● **WHAT THE EXERCISE ASKS**
For the entries that follow, retype exactly the lines from the one containing "[90,1060,144,1074] Pytorch ->" to the one containing "[354,485,536,498] [354,505,541,518] //", inclusive, and only those. Images stay out of the copy.

**** RECORDS TO USE

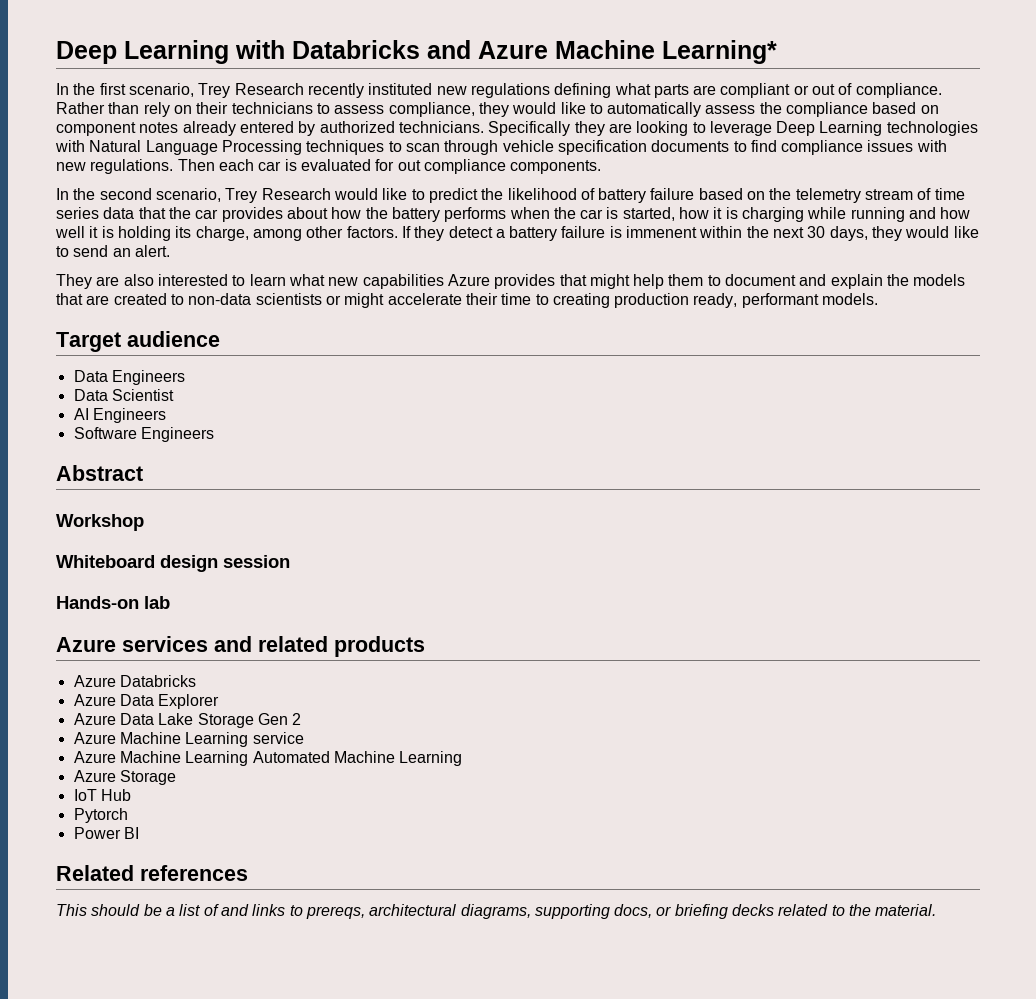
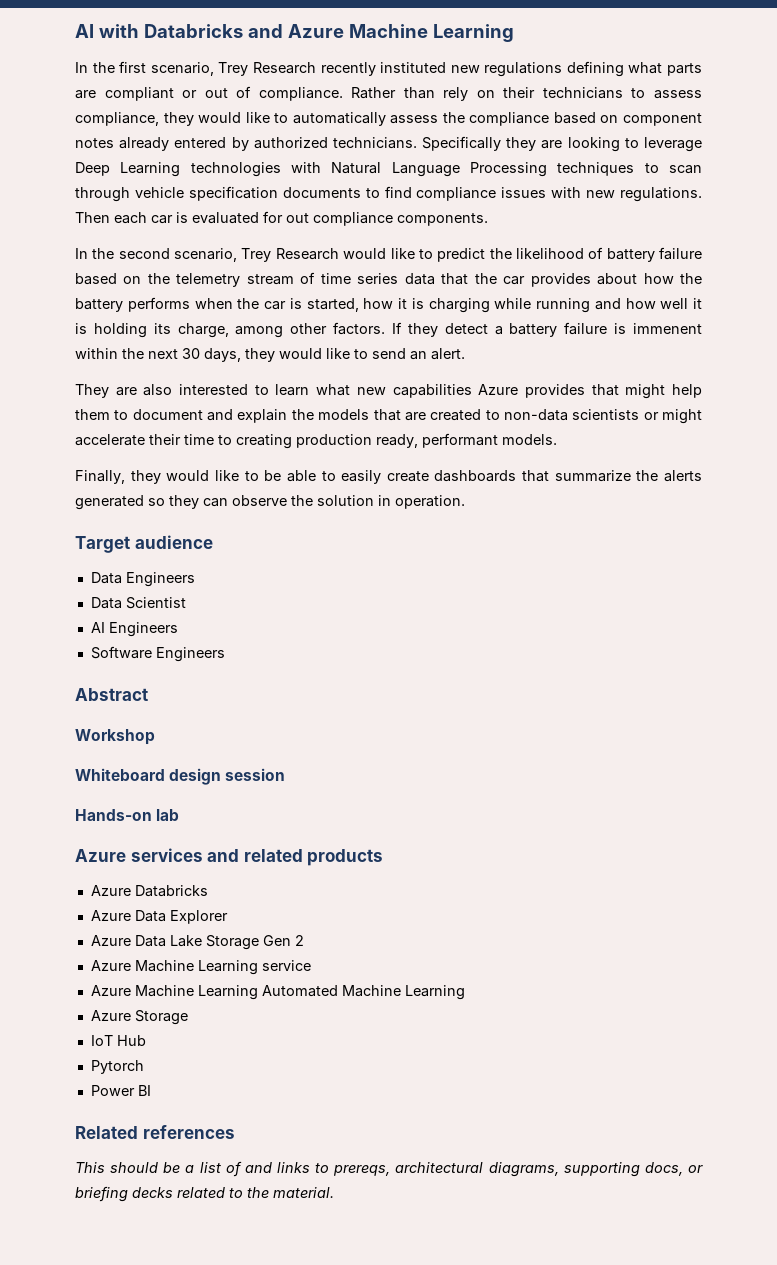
[56,40,229,64] Deep Learning -> [75,24,94,38] AI
[662,40,777,64] Learning* -> [432,24,514,42] Learning
(879, 299) none -> [75,470,702,484] [75,495,465,510] // Finally, they would like to be able to easily create dashboards that summarize the alerts generated so they can observe the solution in operation.

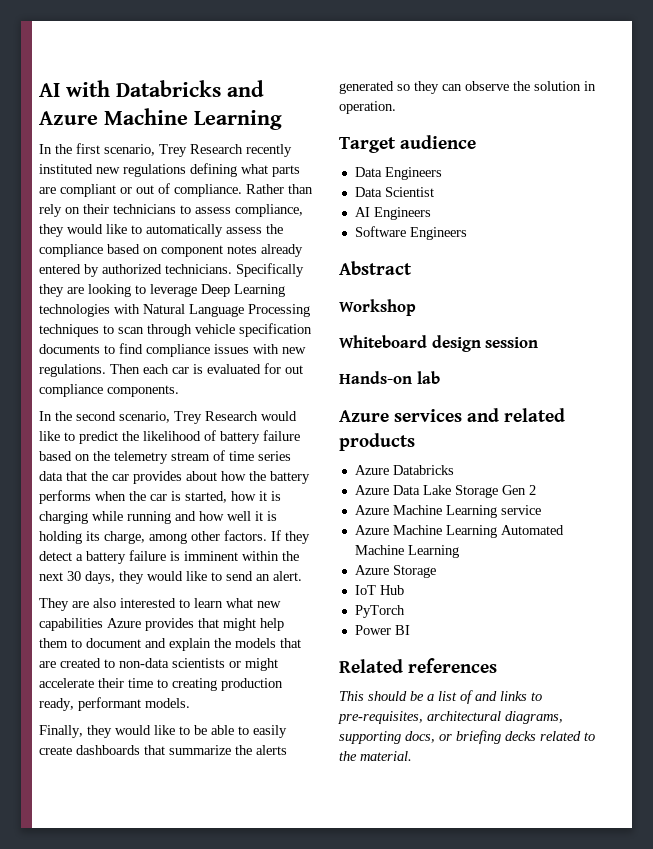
[633,323,702,334] immenent -> [184,551,238,561] imminent
[90,910,228,924] // Azure Data Explorer -> (454, 470) none
[90,1060,144,1074] Pytorch -> [354,605,405,618] PyTorch
[333,1165,391,1176] prereqs, -> [338,711,423,724] pre-requisites,

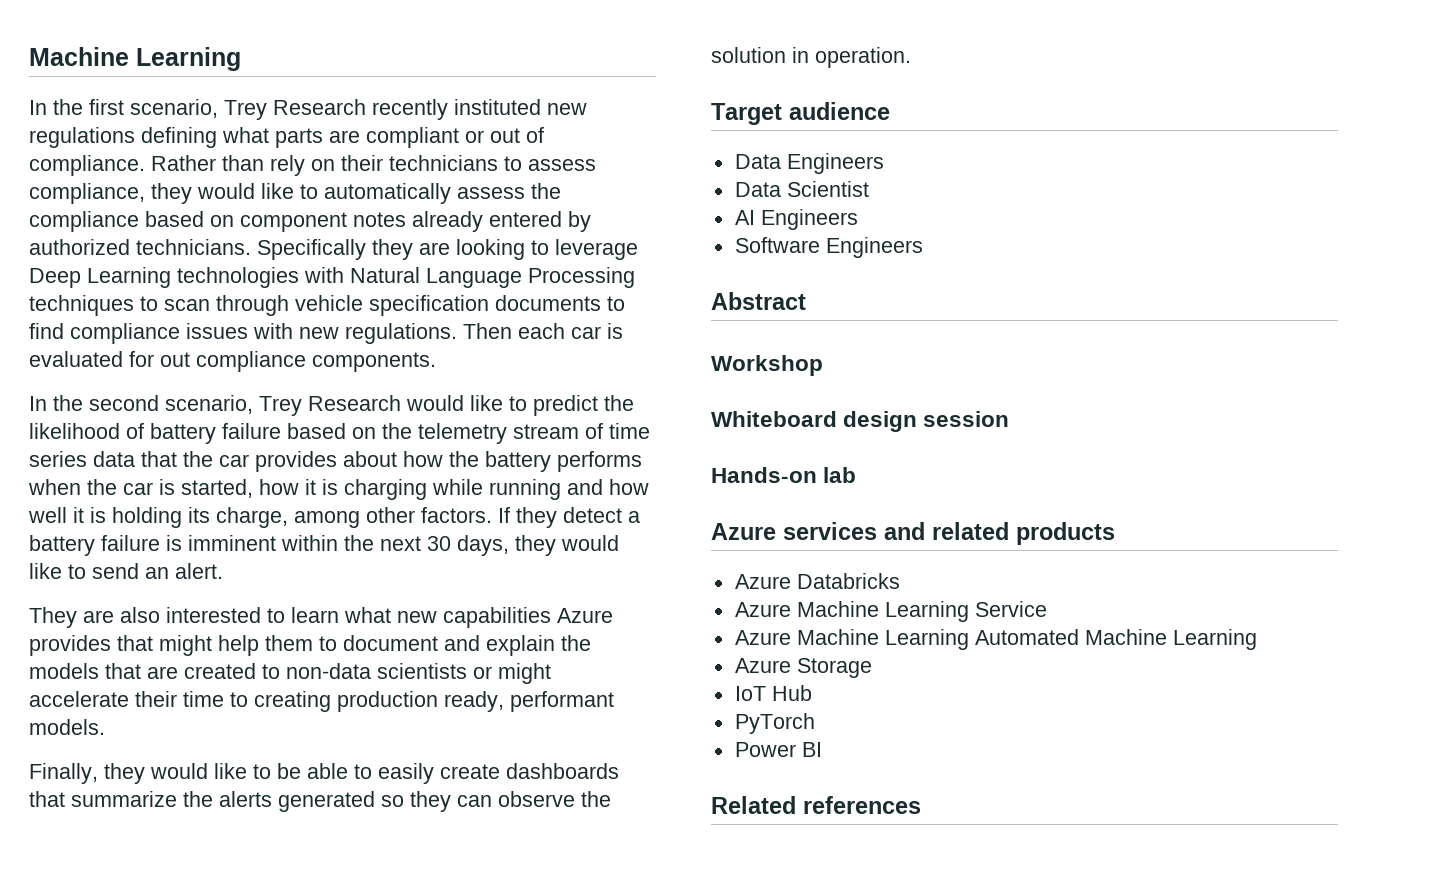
[39,80,264,97] [39,111,98,125] AI with Databricks and Azure -> (29, 56) none
[354,485,536,498] [354,505,541,518] // Azure Data Lake Storage Gen 2 // Azure Machine Learning service -> [734,601,1047,622] // Azure Machine Learning Service
[339,690,542,704] [338,711,563,724] [339,730,595,744] [339,751,412,761] // This should be a list of and links to pre-requisites, architectural diagrams, supporting docs, or briefing decks related to the material. -> (921, 805) none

********

● **PROBLEM SOLUTION**
[90,1060,144,1074] Pytorch -> [354,605,405,618] PyTorch
[333,1165,391,1176] prereqs, -> [338,711,423,724] pre-requisites,

[39,80,264,97] [39,111,98,125] AI with Databricks and Azure -> (29, 56) none
[354,485,536,498] [354,505,541,518] // Azure Data Lake Storage Gen 2 // Azure Machine Learning service -> [734,601,1047,622] // Azure Machine Learning Service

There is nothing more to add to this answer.